→ Assignment:
For this exercise, output the entries below exactly from the line that holds "2019-07-10T00:20:38Z | wind_dir_avg: 32.10" to the line that holds "2019-07-10T00:22:38Z | Calc: 1.78% -> 1.84%", both ends included. No pictures belong in the copy.

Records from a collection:
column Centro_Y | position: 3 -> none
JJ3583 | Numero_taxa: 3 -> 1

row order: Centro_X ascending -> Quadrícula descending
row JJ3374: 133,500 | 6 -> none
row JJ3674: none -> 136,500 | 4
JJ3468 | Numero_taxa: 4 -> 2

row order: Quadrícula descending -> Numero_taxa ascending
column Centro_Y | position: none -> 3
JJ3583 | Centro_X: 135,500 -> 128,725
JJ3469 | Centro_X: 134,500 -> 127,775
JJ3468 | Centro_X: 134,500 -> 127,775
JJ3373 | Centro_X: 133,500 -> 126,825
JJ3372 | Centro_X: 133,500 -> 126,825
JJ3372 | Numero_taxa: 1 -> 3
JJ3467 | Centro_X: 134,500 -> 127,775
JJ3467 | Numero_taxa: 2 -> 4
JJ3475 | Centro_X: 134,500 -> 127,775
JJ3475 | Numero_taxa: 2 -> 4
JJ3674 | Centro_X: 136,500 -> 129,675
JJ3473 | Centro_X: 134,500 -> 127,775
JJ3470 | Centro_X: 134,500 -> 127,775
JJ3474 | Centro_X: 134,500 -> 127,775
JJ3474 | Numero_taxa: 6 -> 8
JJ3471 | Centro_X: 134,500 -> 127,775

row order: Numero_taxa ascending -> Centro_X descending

...

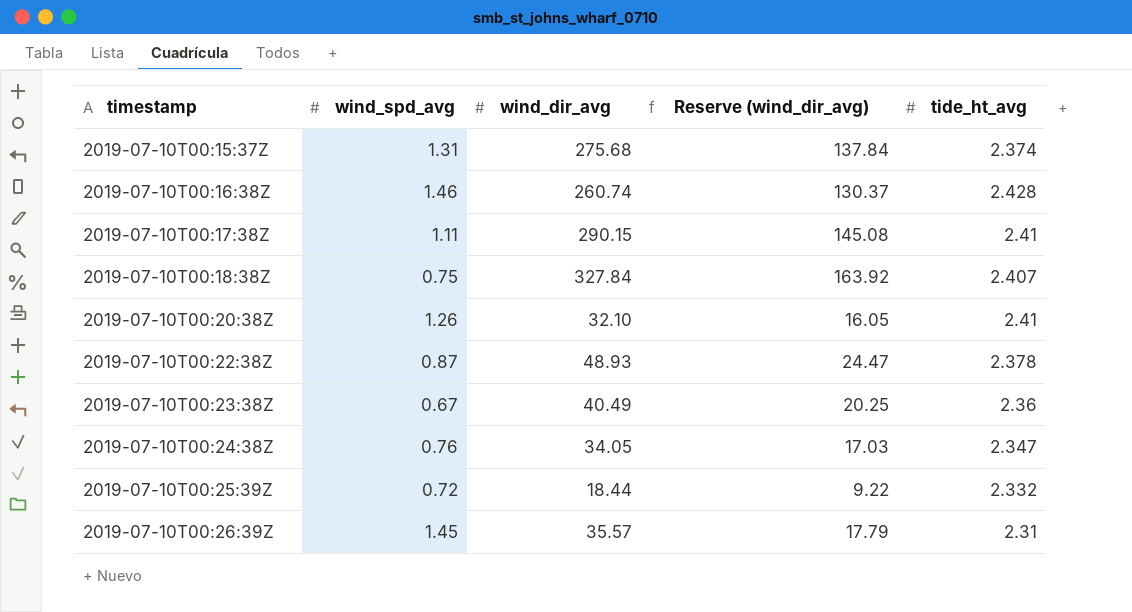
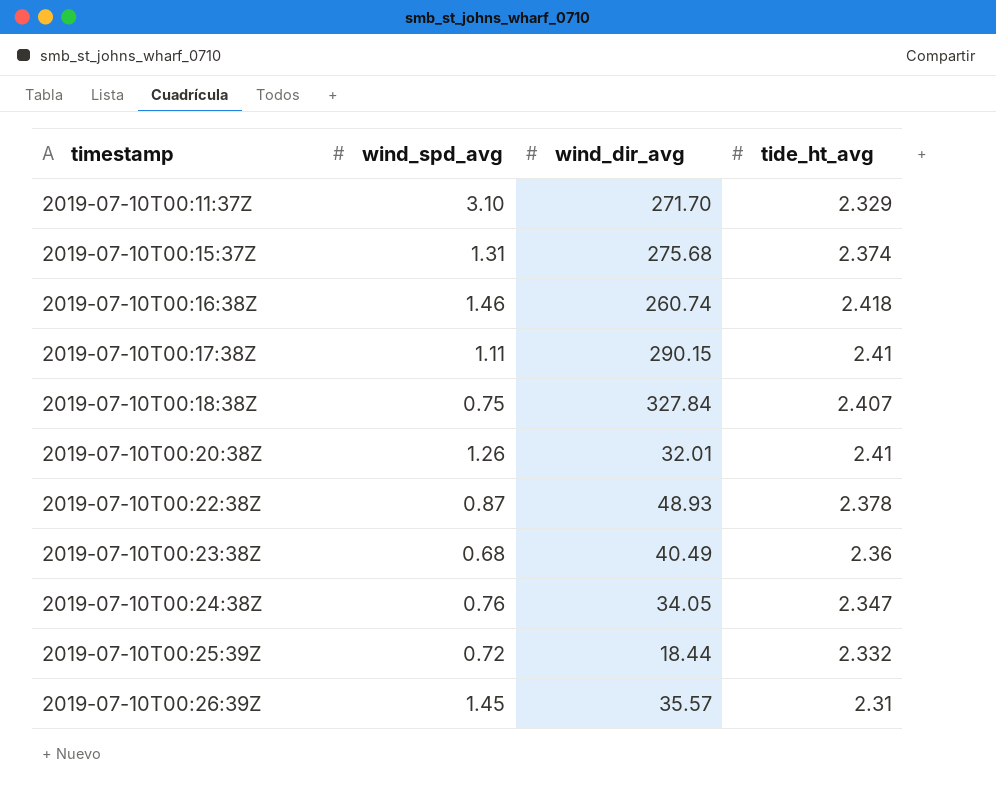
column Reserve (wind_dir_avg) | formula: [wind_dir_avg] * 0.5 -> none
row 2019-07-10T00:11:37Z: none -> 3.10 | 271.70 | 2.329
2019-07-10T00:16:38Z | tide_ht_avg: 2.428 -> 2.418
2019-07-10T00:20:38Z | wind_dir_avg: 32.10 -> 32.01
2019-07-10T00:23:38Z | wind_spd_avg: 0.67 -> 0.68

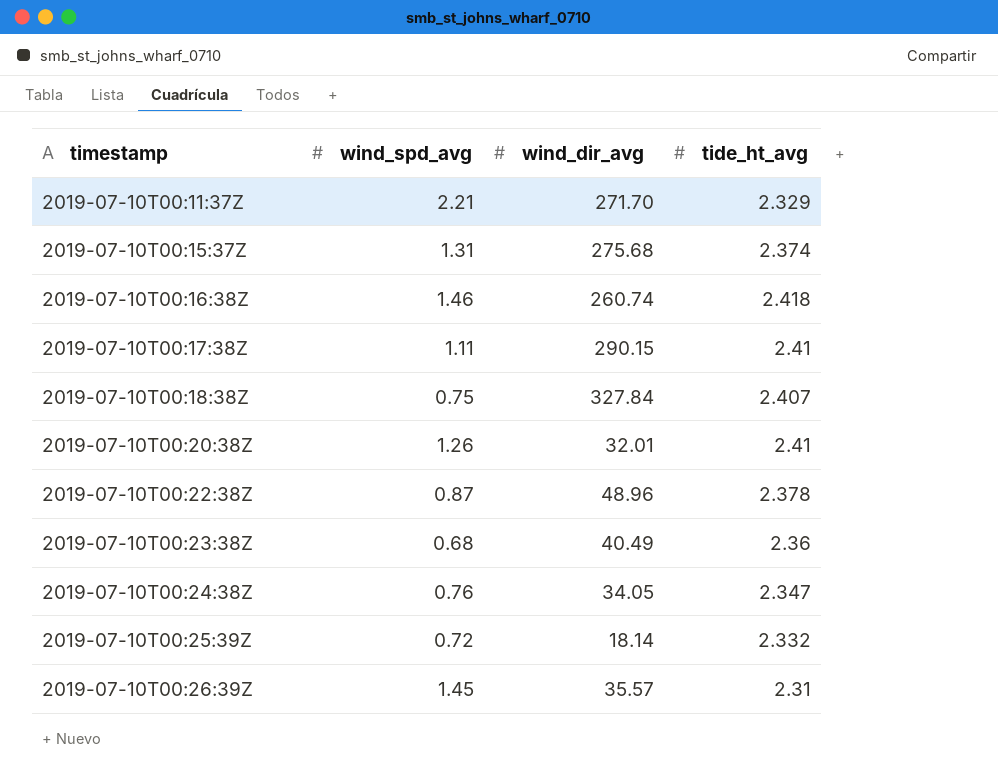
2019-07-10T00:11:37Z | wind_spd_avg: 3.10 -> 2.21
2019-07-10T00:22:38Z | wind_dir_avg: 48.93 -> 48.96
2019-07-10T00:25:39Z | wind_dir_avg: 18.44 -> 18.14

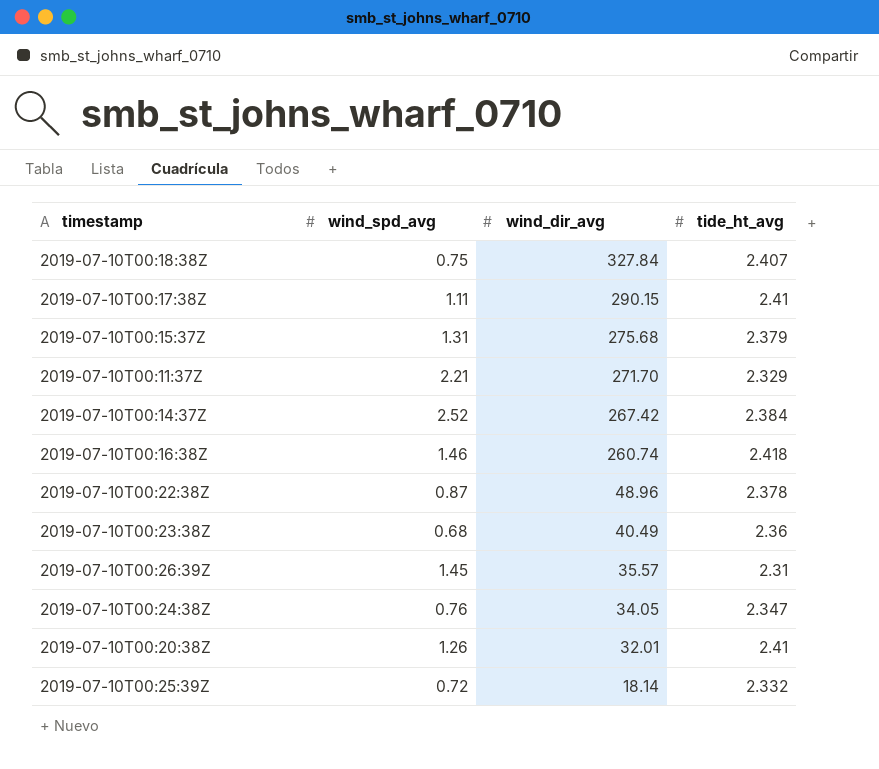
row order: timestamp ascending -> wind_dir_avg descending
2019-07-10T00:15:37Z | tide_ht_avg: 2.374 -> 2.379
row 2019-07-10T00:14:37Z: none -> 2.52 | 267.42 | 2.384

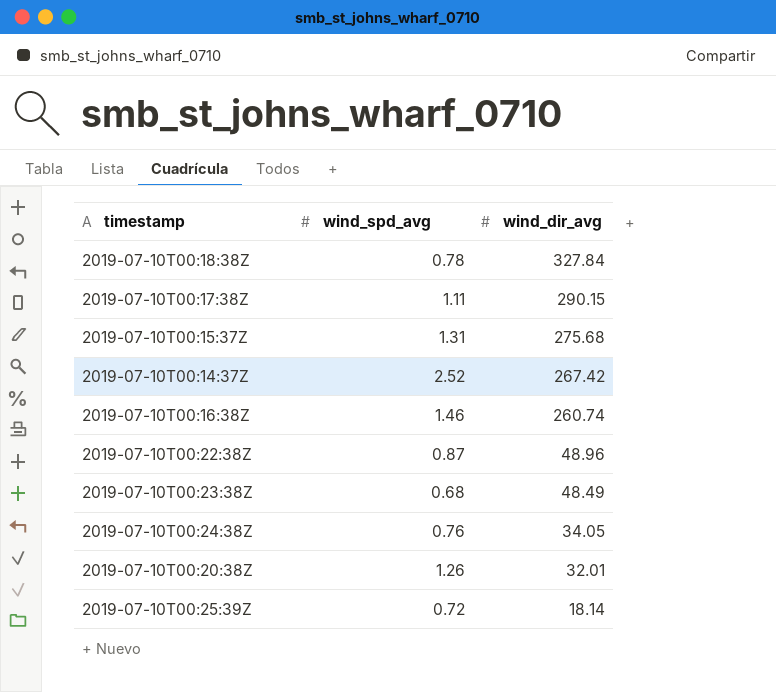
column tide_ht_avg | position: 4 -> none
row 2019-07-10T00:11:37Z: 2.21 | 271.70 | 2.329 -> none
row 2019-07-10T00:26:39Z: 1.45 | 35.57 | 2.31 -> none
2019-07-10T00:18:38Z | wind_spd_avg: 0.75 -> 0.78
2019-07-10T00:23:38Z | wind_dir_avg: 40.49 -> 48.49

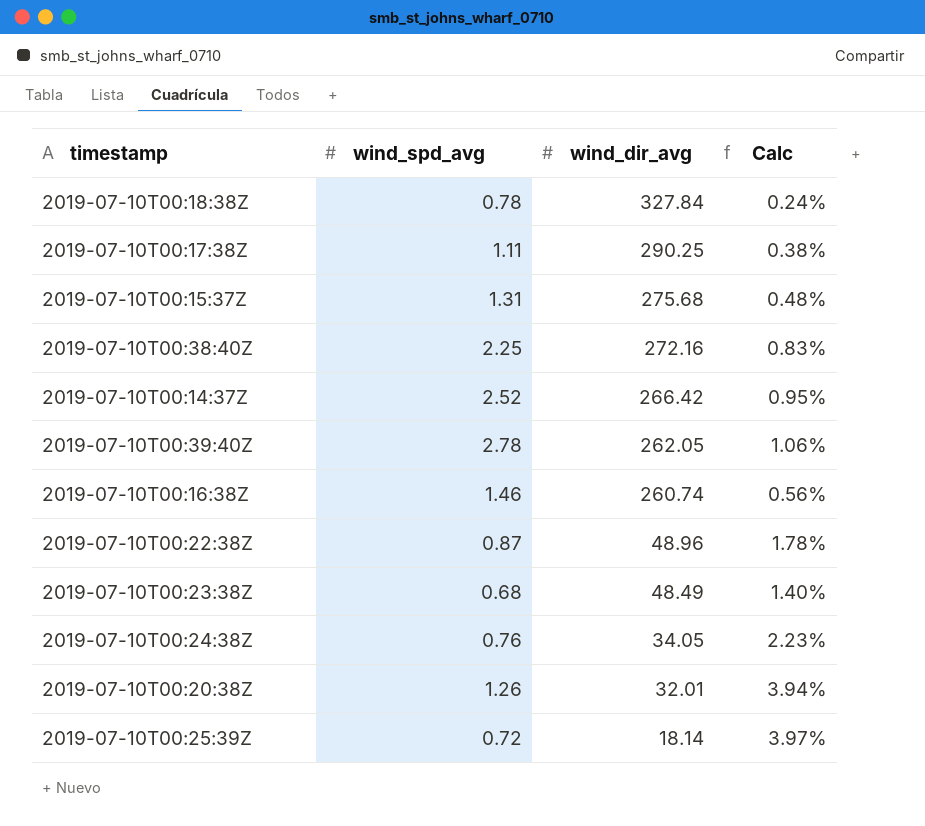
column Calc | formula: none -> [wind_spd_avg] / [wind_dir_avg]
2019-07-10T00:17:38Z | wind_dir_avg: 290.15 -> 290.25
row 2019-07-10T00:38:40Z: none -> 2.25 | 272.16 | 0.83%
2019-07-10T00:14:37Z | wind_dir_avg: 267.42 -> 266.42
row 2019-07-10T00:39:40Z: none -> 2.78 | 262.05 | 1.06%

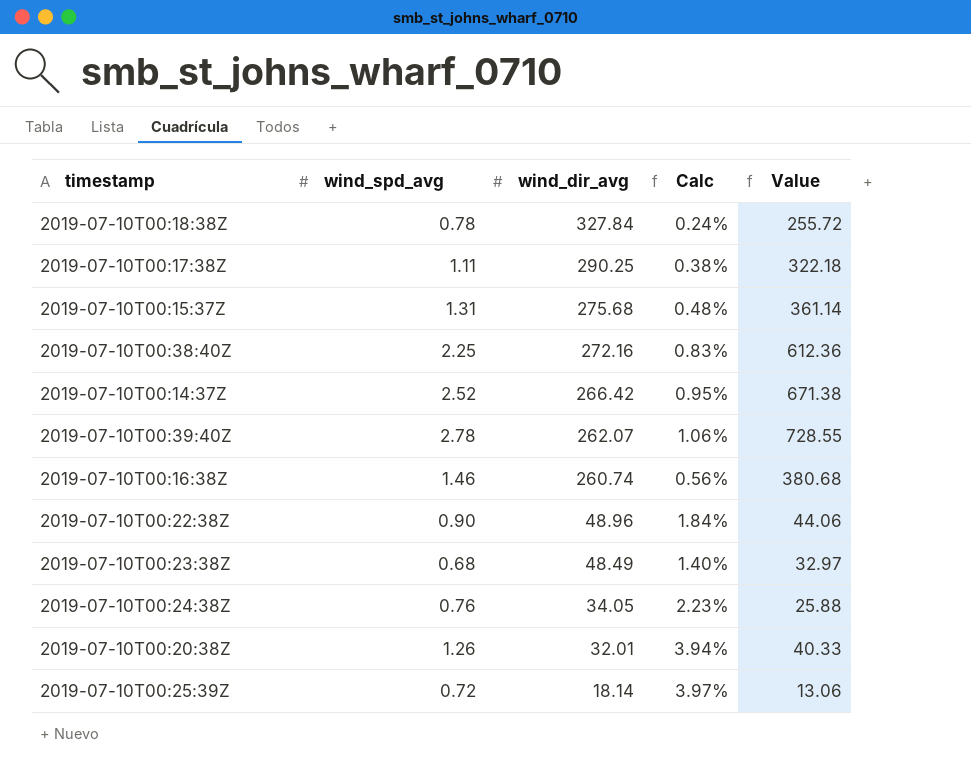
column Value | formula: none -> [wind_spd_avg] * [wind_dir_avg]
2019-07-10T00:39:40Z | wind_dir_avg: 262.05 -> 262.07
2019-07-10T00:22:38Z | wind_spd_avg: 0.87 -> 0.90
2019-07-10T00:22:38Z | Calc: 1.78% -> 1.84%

* * *

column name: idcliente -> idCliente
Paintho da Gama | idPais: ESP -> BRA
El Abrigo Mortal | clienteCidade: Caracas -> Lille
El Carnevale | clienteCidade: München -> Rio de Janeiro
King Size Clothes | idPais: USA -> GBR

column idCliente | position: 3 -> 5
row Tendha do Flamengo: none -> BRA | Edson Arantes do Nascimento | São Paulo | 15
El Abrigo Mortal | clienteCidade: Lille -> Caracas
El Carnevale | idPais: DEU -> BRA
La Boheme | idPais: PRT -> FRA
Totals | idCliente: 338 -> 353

→ Result for this exercise:
2019-07-10T00:20:38Z | wind_dir_avg: 32.10 -> 32.01
2019-07-10T00:23:38Z | wind_spd_avg: 0.67 -> 0.68

2019-07-10T00:11:37Z | wind_spd_avg: 3.10 -> 2.21
2019-07-10T00:22:38Z | wind_dir_avg: 48.93 -> 48.96
2019-07-10T00:25:39Z | wind_dir_avg: 18.44 -> 18.14

row order: timestamp ascending -> wind_dir_avg descending
2019-07-10T00:15:37Z | tide_ht_avg: 2.374 -> 2.379
row 2019-07-10T00:14:37Z: none -> 2.52 | 267.42 | 2.384

column tide_ht_avg | position: 4 -> none
row 2019-07-10T00:11:37Z: 2.21 | 271.70 | 2.329 -> none
row 2019-07-10T00:26:39Z: 1.45 | 35.57 | 2.31 -> none
2019-07-10T00:18:38Z | wind_spd_avg: 0.75 -> 0.78
2019-07-10T00:23:38Z | wind_dir_avg: 40.49 -> 48.49

column Calc | formula: none -> [wind_spd_avg] / [wind_dir_avg]
2019-07-10T00:17:38Z | wind_dir_avg: 290.15 -> 290.25
row 2019-07-10T00:38:40Z: none -> 2.25 | 272.16 | 0.83%
2019-07-10T00:14:37Z | wind_dir_avg: 267.42 -> 266.42
row 2019-07-10T00:39:40Z: none -> 2.78 | 262.05 | 1.06%

column Value | formula: none -> [wind_spd_avg] * [wind_dir_avg]
2019-07-10T00:39:40Z | wind_dir_avg: 262.05 -> 262.07
2019-07-10T00:22:38Z | wind_spd_avg: 0.87 -> 0.90
2019-07-10T00:22:38Z | Calc: 1.78% -> 1.84%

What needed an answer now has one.